[Bioperl-l] Clear range from Bio::Seq::Quality?

Mark A. Jensen maj at fortinbras.us
Mon Apr 27 15:51:39 UTC 2009


Dan - congrats on your first contribution! Mark
----- Original Message ----- 
From: "Dan Bolser" <dan.bolser at gmail.com>
To: "Heikki Lehvaslaiho" <heikki.lehvaslaiho at gmail.com>
Cc: "Chris Fields" <cjfields at illinois.edu>; <bioperl-l at lists.open-bio.org>
Sent: Monday, April 27, 2009 4:31 AM
Subject: Re: [Bioperl-l] Clear range from Bio::Seq::Quality?


Hi Heikki,

Thanks very much for the advice on how to better implement the clear
range method within the Bio::Seq::Quality object.
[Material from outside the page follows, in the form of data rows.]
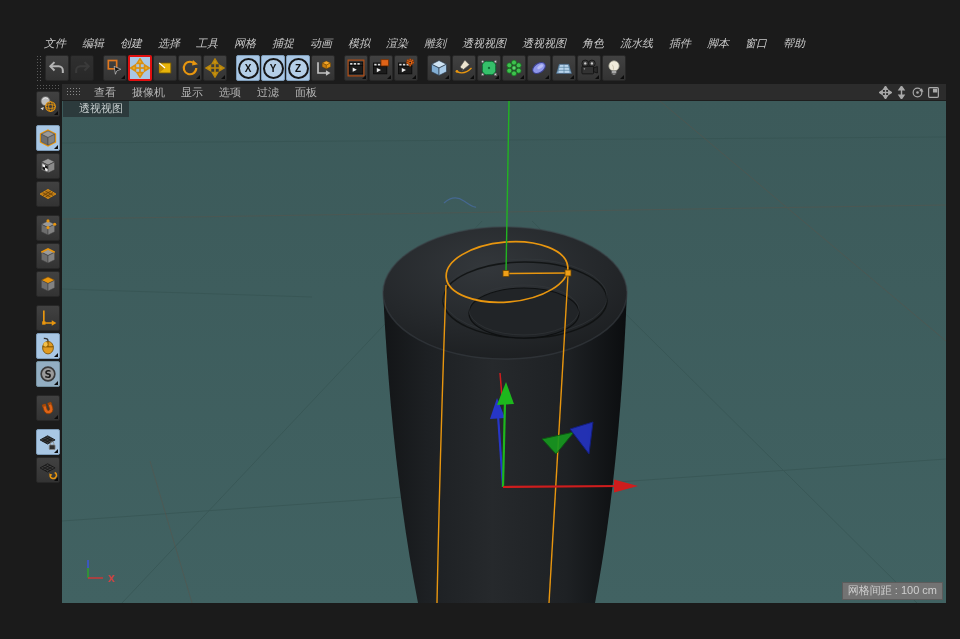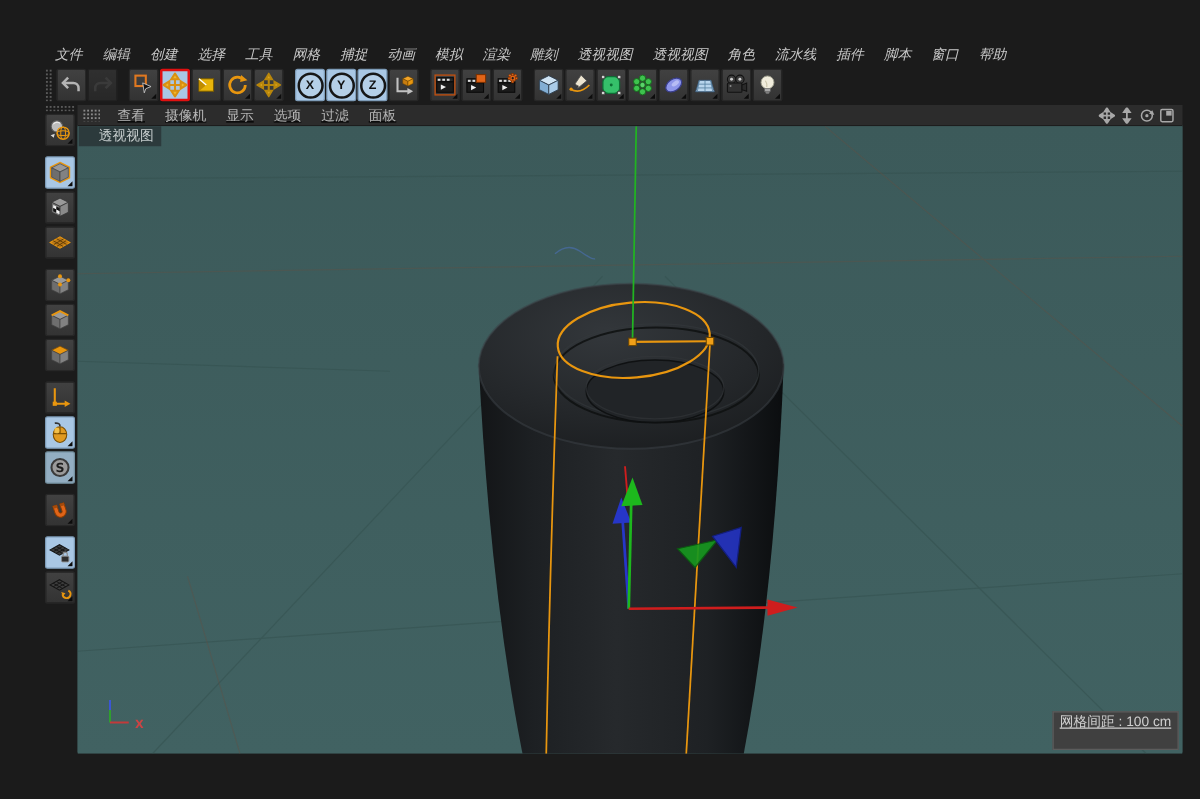--- a/index.html
+++ b/index.html
@@ -36,33 +36,33 @@
           background-image:radial-gradient(#5a5a5a 25%,transparent 26%);background-size:3px 3px;}
   .sbtn{position:relative;width:24px;height:26px;margin-bottom:2px;border-radius:2px;
         background:linear-gradient(#414141,#333);border:1px solid #272727;
         display:flex;align-items:center;justify-content:center;box-sizing:border-box;cursor:pointer;}
   .sbtn.sel{background:#a9c7e4;border:1px solid #7e9cb8;}
   .sbtn.sel-dim{background:#93aec2;border:1px solid #74909f;}
   .sgap{height:6px;}
 
   
   .vpmenu{position:absolute;left:62px;top:84px;width:884px;height:16px;background:#2c2c2c;
-          display:flex;align-items:center;text-decoration:underline;}
+          display:flex;align-items:center;}
   .vpmenu .griddots{width:14px;height:10px;margin:0 6px 0 4px;
           background-image:radial-gradient(#8a8a8a 30%,transparent 31%);background-size:3px 3px;}
   .vp-item{color:#b5b5b5;font-size:11px;padding:1px 8px;cursor:default;white-space:nowrap;}
   .vp-controls{margin-left:auto;display:flex;align-items:center;padding-right:6px;}
   .vp-controls .vbtn{width:14px;height:14px;margin-left:2px;display:flex;align-items:center;
           justify-content:center;cursor:pointer;}
   .viewport{position:absolute;left:62px;top:100px;width:884px;height:502px;background:#3e5c5c;
             border-top:1px solid #1d1d1d;box-sizing:border-box;}
   .view-label{position:absolute;top:0;left:1px;background:#2c3a3c;color:#c6cdcd;
             font-size:11px;padding:0 6px 1px 16px;}
-  .grid-label{position:absolute;right:3px;bottom:2px;background:#404040;border:1px solid #5c5c5c;
-            color:#cfcfcf;font-size:11px;padding:0 5px 14px 5px;text-decoration:underline;}
+  .grid-label{position:absolute;right:3px;bottom:2px;background:#737373;border:1px solid #5c5c5c;
+            color:#cfcfcf;font-size:11px;padding:0 5px 1px 5px;}
 </style>
 </head>
 <body>
 
 <div class="app">
 
   <div class="menubar">
       <span class="menu-item">文件</span>
       <span class="menu-item">编辑</span>
       <span class="menu-item">创建</span>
I can understand the
logic of what you have written, and it all sounds reasonable. The only
problem is that I am very inexperienced with working on object
oriented Perl (my 'one man' projects to date have never really
required me to think beyond scripts, and its been years since I
actually tried to code objects in Perl).

To be specific, when you say, "Lets add a method that sets the
threshold and stores it internally as $self->_threshold", ignoring any
other functionality, what would that method look like? in particular,
how would $self->_threshold be implemented?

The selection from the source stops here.